Scotch bonnets are used to flavor many dishes and cuisines worldwide and are often used in hot sauces and condiments. The Scotch bonnet has a sweeter flavor and stouter shape, distinct from its habanero relative with which it is often confused, and gives jerk dishes (pork/chicken) and other Caribbean dishes their unique flavor.

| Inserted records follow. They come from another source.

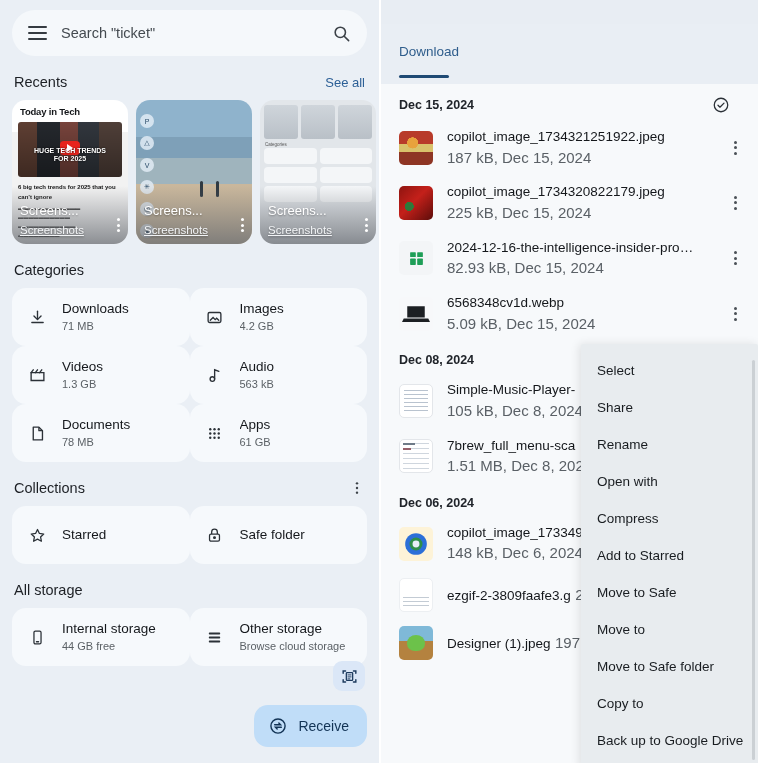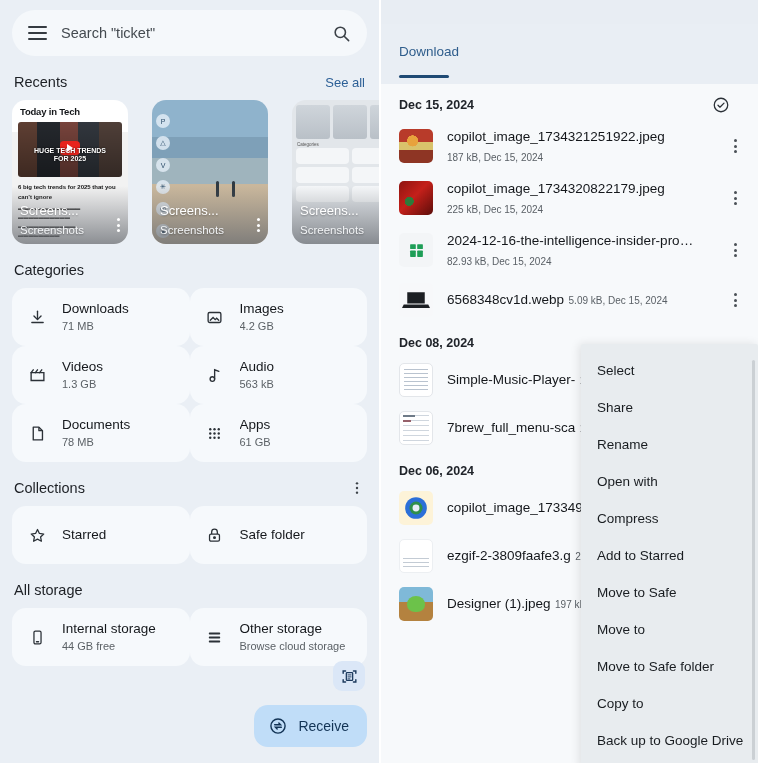--- a/index.html
+++ b/index.html
@@ -38,21 +38,21 @@
   
   .sec-head {
     display: flex; align-items: center; justify-content: space-between;
     margin: 18px 2px 10px 2px;
   }
   .sec-title { font-size: 14.5px; color: #1c1f24; font-weight: 500; }
   .sec-link { font-size: 13px; color: #2c5f96; cursor: pointer; }
   .sec-more { color:#3c4248; cursor:pointer; display:flex; }
 
   
-  .recents-row { display: flex; gap: 24px; justify-content: space-between; }
+  .recents-row { display: flex; gap: 8px; justify-content: space-between; }
   .recent-card {
     width: 116px; height: 144px;
     border-radius: 14px;
     overflow: hidden;
     position: relative;
     background: #cfd6dd;
     cursor: pointer;
     flex: none;
   }
   .rc1 { background: linear-gradient(#ffffff 0 22%, #f2f2f2 22% 100%); }
@@ -89,21 +89,21 @@
   .rc3-grid div{height:16px;background:#f4f6f8;border-radius:4px;}
 
   .rc-overlay {
     position:absolute; left:0; right:0; bottom:0; height:58px;
     background:linear-gradient(rgba(90,95,100,0), rgba(100,104,110,.72));
     z-index:4;
   }
   .rc-name { position:absolute; left:8px; bottom:26px; font-size:13px; color:#fff; z-index:5;
     text-shadow:0 1px 2px rgba(0,0,0,.35); max-width:82px; white-space:nowrap; overflow:hidden;}
   .rc-sub  { position:absolute; left:8px; bottom:8px; font-size:11.5px; color:#f2f4f6; z-index:5;
-    text-shadow:0 1px 2px rgba(0,0,0,.35); }
+    text-shadow:0 1px 2px rgba(0,0,0,.35);text-decoration:underline; }
   .rc-dots { position:absolute; right:8px; bottom:12px; z-index:6; cursor:pointer; display:flex; flex-direction:column; gap:2.5px;}
   .rc-dots i { width:3px;height:3px;border-radius:50%;background:#fff;display:block; }
 
   
   .tiles { display: grid; grid-template-columns: 1fr 1fr; }
   .tile {
     background: #f6f9fc; border-radius: 14px;
     height: 58px; display: flex; align-items: center; gap: 14px;
     padding: 0 14px; cursor: pointer;
   }
@@ -147,21 +147,21 @@
           border-top-left-radius:0; overflow:hidden; }
   .date-row { display:flex; align-items:center; justify-content:space-between;
               padding: 12px 28px 6px 18px; }
   .date-lbl { font-size: 12.5px; font-weight:700; color:#20242a; }
   .date-check { color:#2b3137; cursor:pointer; display:flex; }
 
   .file-row { display:flex; align-items:center; gap:14px; padding: 7px 14px 7px 18px; cursor:pointer; }
   .thumb { width: 34px; height: 34px; border-radius:5px; flex:none; overflow:hidden; background:#dfe3e8; position:relative;}
   .f-txt { flex:1; min-width:0; }
   .f-name { font-size: 13.5px; color:#14171b; white-space:nowrap; overflow:hidden; line-height:1.45; }
-  .f-meta { font-size: 10px; color:#5a6066; white-space:nowrap; line-height:1.45; }
+  .f-meta { font-size: 15px; color:#5a6066; white-space:nowrap; line-height:1.45; }
   .f-dots { flex:none; width:18px; display:flex; flex-direction:column; align-items:center; gap:2.5px; cursor:pointer;}
   .f-dots i { width:3px;height:3px;border-radius:50%;background:#4a5056;display:block; }
 
   
   .th-a { background: radial-gradient(circle at 40% 35%, #e8a23c 0 18%, transparent 19%),
                      linear-gradient(#b83b2a 0 38%, #d9c26b 38% 62%, #8e3524 62% 100%); }
   .th-b { background: radial-gradient(circle at 30% 60%, #2d7a3a 0 14%, transparent 15%),
                      linear-gradient(135deg,#8e1410,#c4201a 45%,#5c0d0a); }
   .th-sheets { background:#f3f5f7; display:flex; align-items:center; justify-content:center; }
   .th-laptop { background:#f7f8fa; display:flex; align-items:center; justify-content:center; }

Scotch bonnets are mostly used in West Africa, West Indian, Sri Lankan, and Maldivian cuisines and pepper sauces, though they often show up in other Caribbean recipes.  It is also used in Nicaragua, Costa Rica and Panama for Caribbean-styled recipes such as rice and beans, rondón, saus, beef patties, and ceviche. 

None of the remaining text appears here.